Synopses & Reviews
Gail Collins,
New York Times columnist and bestselling author, recounts the astounding revolution in women's lives over the past 50 years, with her usual "sly wit and unfussy style" (
People).
When Everything Changed begins in 1960, when most American women had to get their husbands' permission to apply for a credit card. It ends in 2008 with Hillary Clinton's historic presidential campaign. This was a time of cataclysmic change, when, after four hundred years, expectations about the lives of American women were smashed in just a generation.
A comprehensive mix of oral history and Gail Collins's keen research--covering politics, fashion, popular culture, economics, sex, families, and work--When Everything Changed is the definitive book on five crucial decades of progress. The enormous strides made since 1960 include the advent of the birth control pill, the end of "Help Wanted--Male" and "Help Wanted--Female" ads, and the lifting of quotas for women in admission to medical and law schools. Gail Collins describes what has happened in every realm of women's lives, partly through the testimonies of both those who made history and those who simply made their way.

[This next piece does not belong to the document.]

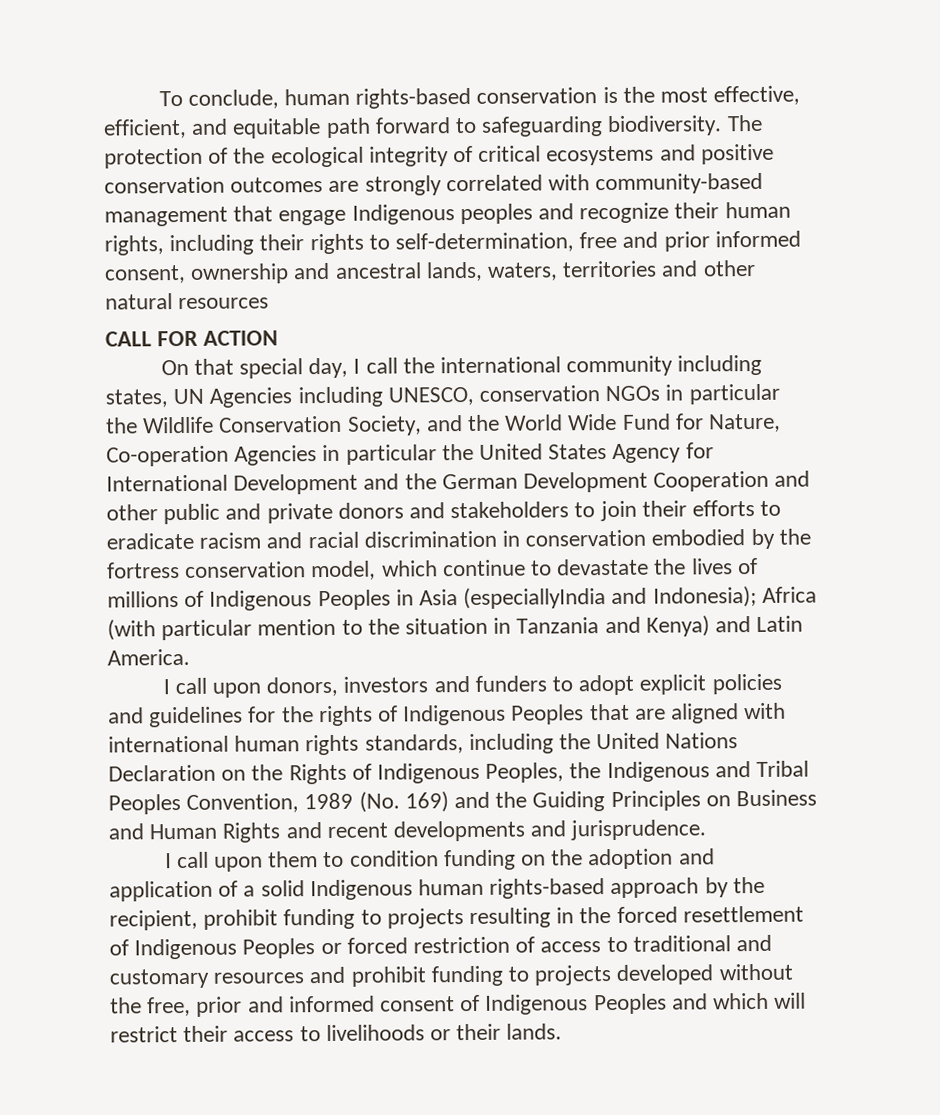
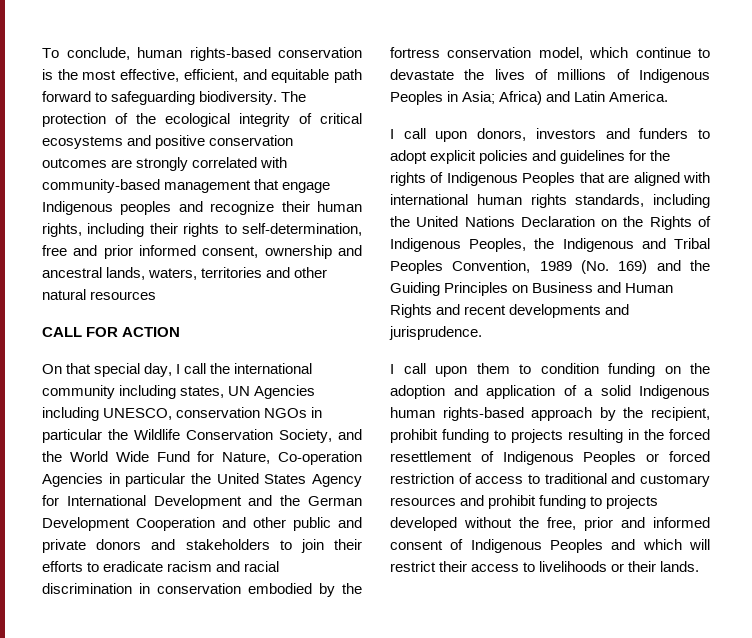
- On that special day, I call the international community including states, UN Agencies including UNESCO, conservation NGOs in particular the Wildlife Conservation Society, and the World Wide Fund for Nature, Co-operation Agencies in particular the United States Agency for International Development and the German Development Cooperation and other public and private donors and stakeholders to join their efforts to eradicate racism and racial discrimination in conservation embodied by the fortress conservation model, which continue to devastate the lives of millions of Indigenous Peoples in Asia (especiallyIndia and Indonesia); Africa (with particular mention to the situation in Tanzania and Kenya) and Latin America.
+ On that special day, I call the international community including states, UN Agencies including UNESCO, conservation NGOs in particular the Wildlife Conservation Society, and the World Wide Fund for Nature, Co-operation Agencies in particular the United States Agency for International Development and the German Development Cooperation and other public and private donors and stakeholders to join their efforts to eradicate racism and racial discrimination in conservation embodied by the fortress conservation model, which continue to devastate the lives of millions of Indigenous Peoples in Asia; Africa) and Latin America.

Picking up where her highly lauded book America's Women left off, When Everything Changed is a dynamic story, told with the down-to-earth, amusing, and agenda-free tone for which this beloved New York Times columnist is known. Older readers, men and women alike, will be startled as they are reminded of what their lives once were--"Father Knows Best" and "My Little Margie" on TV; daily weigh-ins for stewardesses; few female professors; no women in the Boston marathon, in combat zones, or in the police department. Younger readers will see their history in a rich new way. It has been an era packed with drama and dreams--some dashed and others realized beyond anyone's imagining.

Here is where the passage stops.